The good news, of course, is that this elite comprises people who are very smart, and smarts are what we need to get out of the economic mess we're in. "Egghead" should no longer be a pejorative term, as it has been for two generations, going back to the original egghead in the 1950s, Adlai Stevenson.
But there are two dangers for the new president. The first is that he may be setting himself up for a populist political revolt. Syndicated columnist Froma Harrop recently wrote that one thing separating our current era from FDR's is the lack of populist figures to challenge the status quo, such as Huey Long or Upton Sinclair. Well, give it time. The economic crisis has been with us only a few months, and Obama's administration isn't yet a week old. If the crisis lingers, the populists will appear. And, even when it's over and people suddenly realize their 401(k)s are never coming back, they will be looking for scapegoats, only to find that some of the major potential villains, such as Larry Summers (who failed to regulate the markets adequately the first time around when he should have as Bill Clinton's treasury secretary), have desks right next to the president. If that begins to happen, Obama shouldn't be shy about letting heads roll.

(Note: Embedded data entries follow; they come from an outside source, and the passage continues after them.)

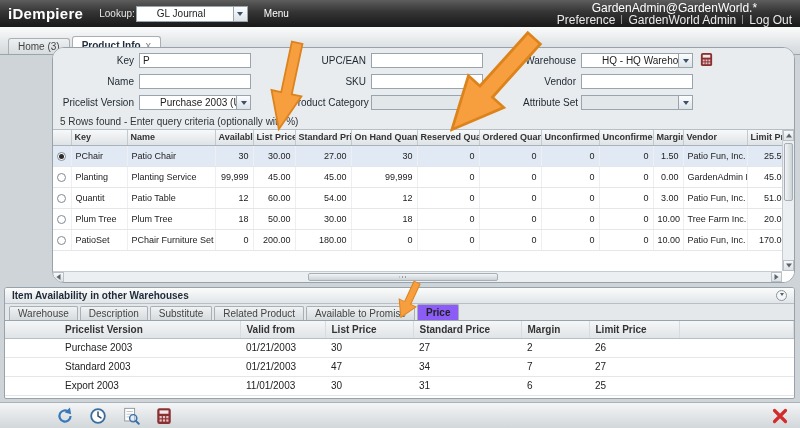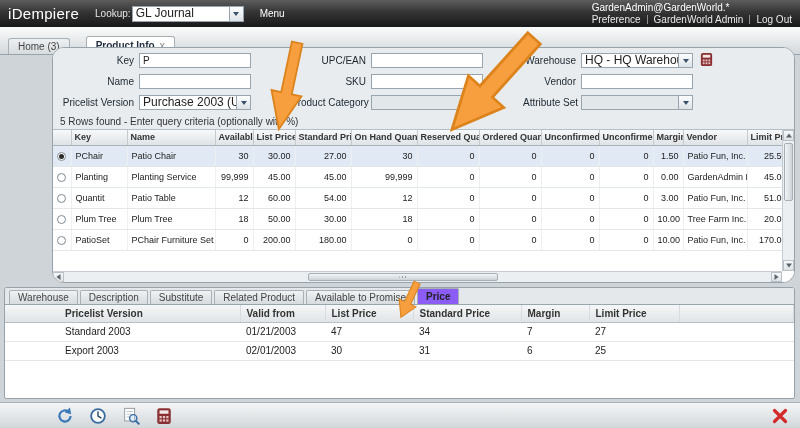"iDempiere" .logo { font-weight: normal -> bold }
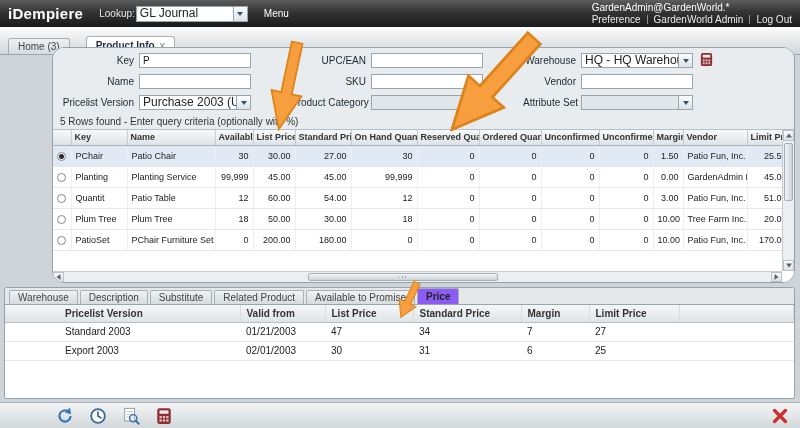"GL Journal" .sel-text { font-size: 12px -> 10px; padding: 0 3px -> 0 20px }
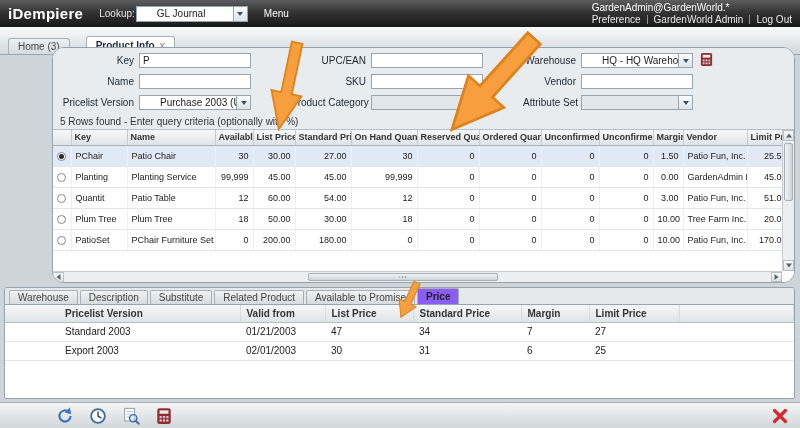"GardenAdmin@GardenWorld.*" .topbar-right { font-size: 10px -> 12px; text-align: left -> center }
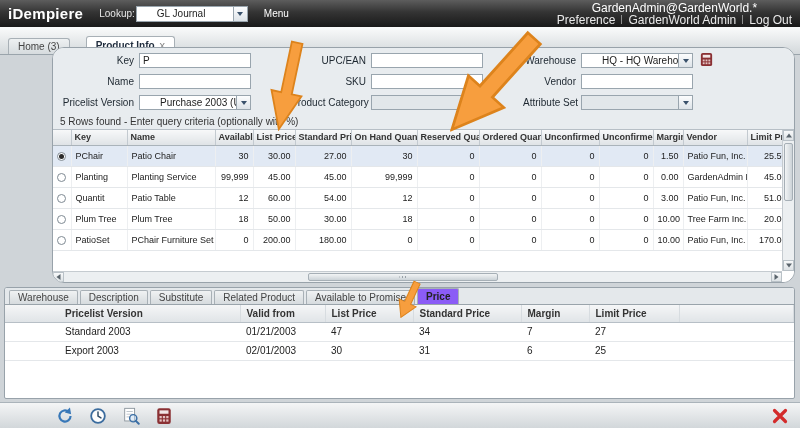"Home (3)" .tabbar { gap: 16px -> 2px }
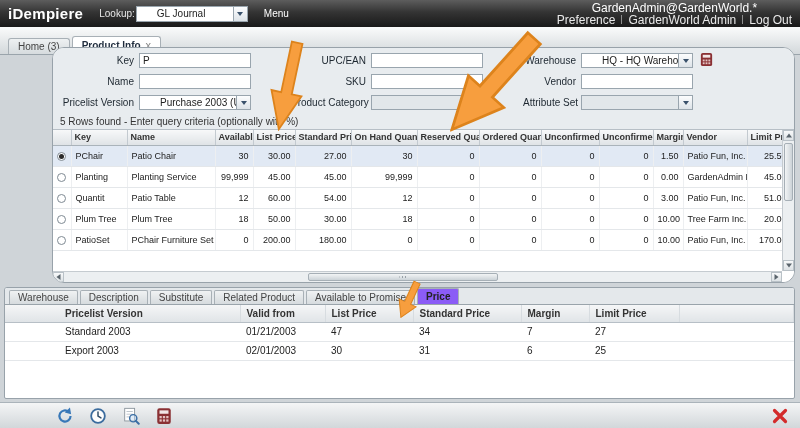"Item Availability in other Warehouses" div.avail-header { html: none -> <div> <span>Item Availability in other Warehouses</span> <span></span> </div> }
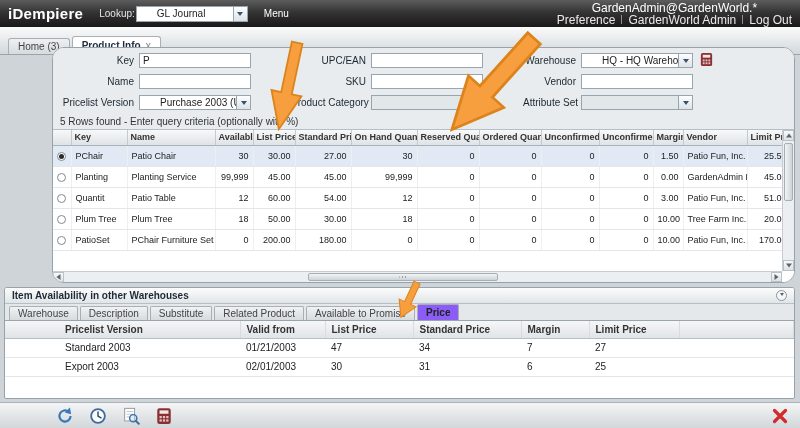"Purchase 2003" tr { html: none -> <tr> <td>Purchase 2003</td> <td>01/21/2003</td> <td>30</td> <td>27</td> <td>2</td> <td>26</td> <td></td> </tr> }
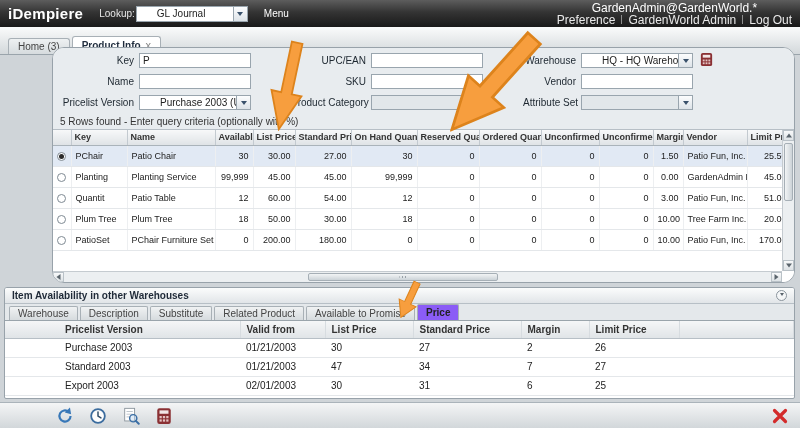"02/01/2003" td { text: 02/01/2003 -> 11/01/2003 }
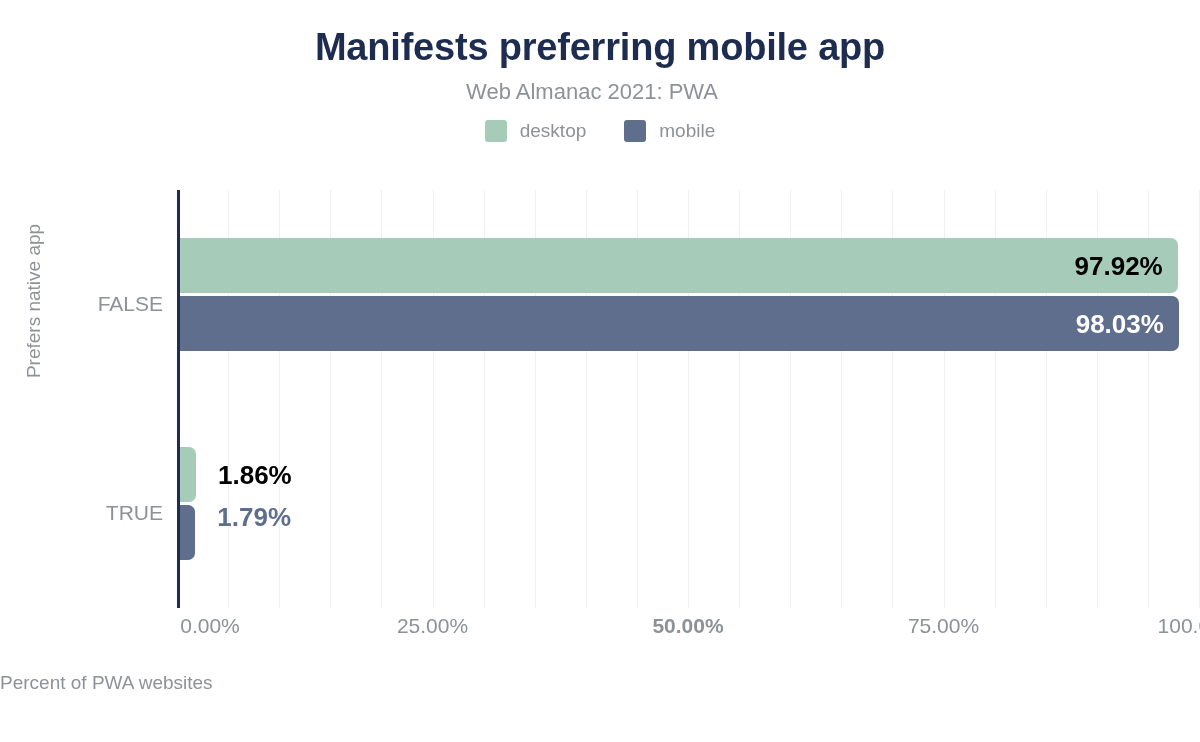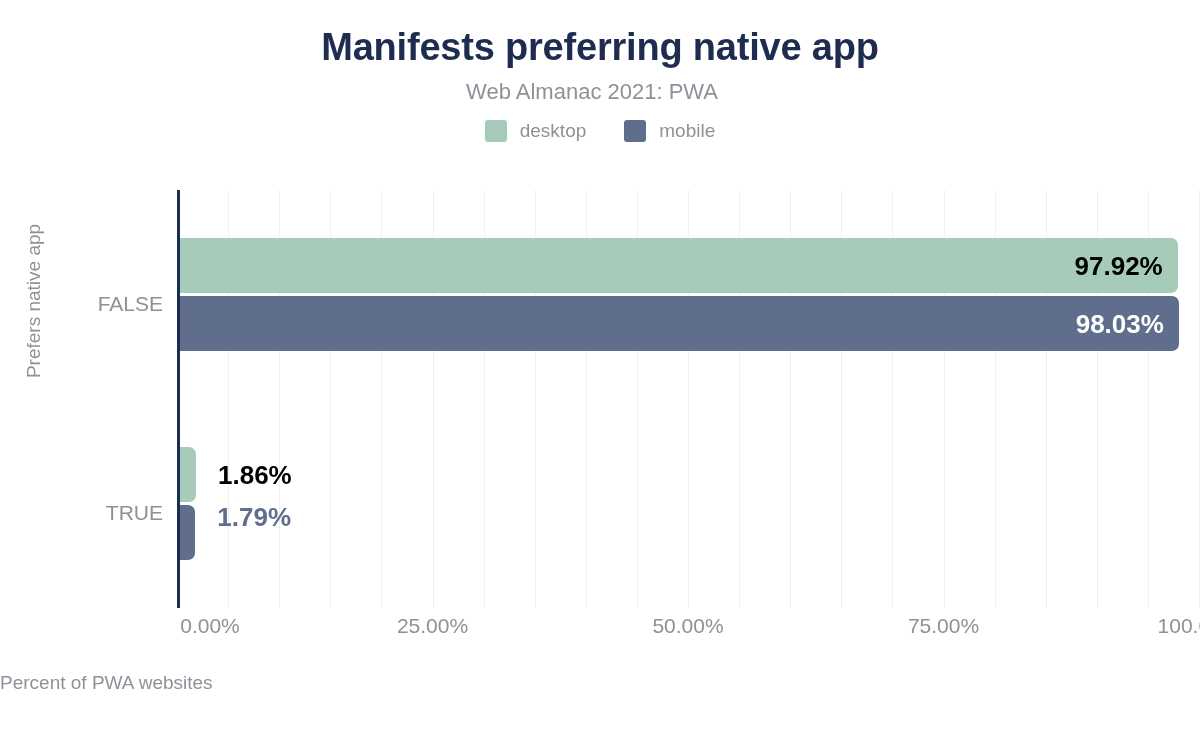"Manifests preferring native app" h1.chart-title { text: native -> mobile }
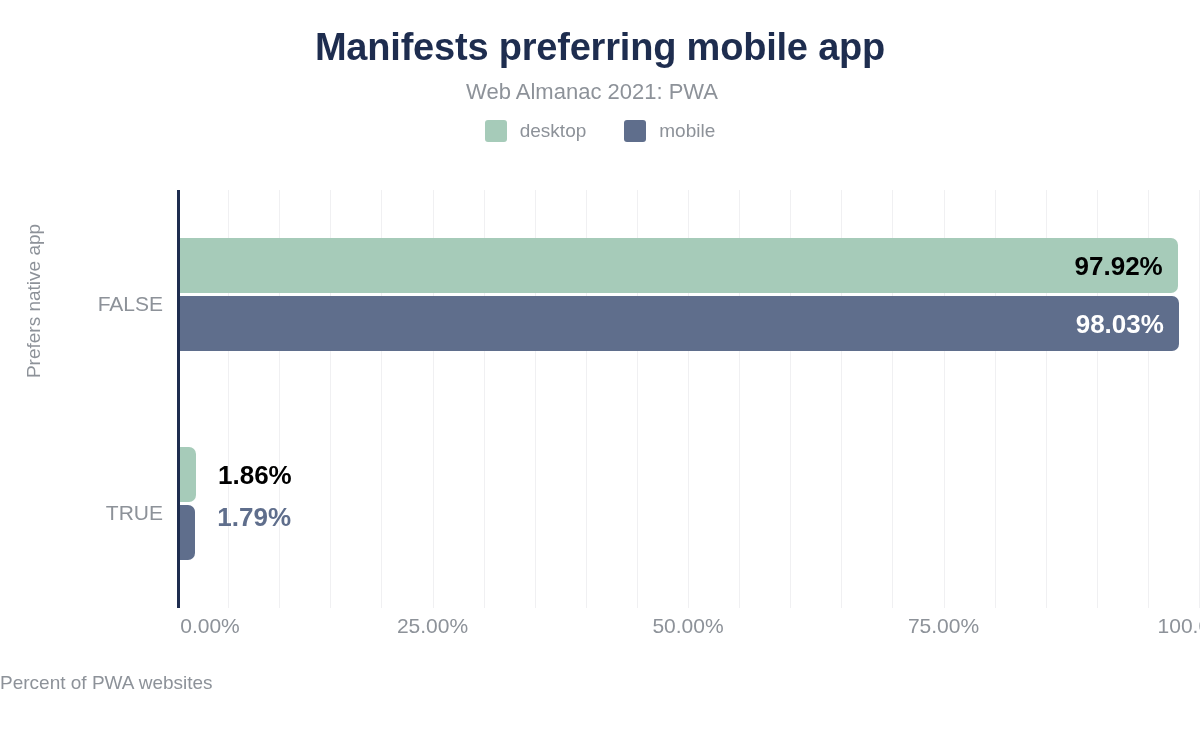"50.00%" div.x-tick { font-weight: none -> bold }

The second danger was persuasively outlined by David Halberstam in his seminal history, The Best and the Brightest (a term used ironically) — the story of how the best brains of the '60s got us immersed in the Vietnam War. It might be described as the conceit of intellect. Put another way, there's a story that, when Socrates went to see the Oracle at Delphi, the Oracle told the philosopher he was the wisest man in Greece. Socrates took that to mean that he knew enough to know that he didn't know.
Can one say the same about Obama and his team? There is an extremely fine line between audacity and arrogance. Not confusing one with the other may be the toughest challenge facing the new administration.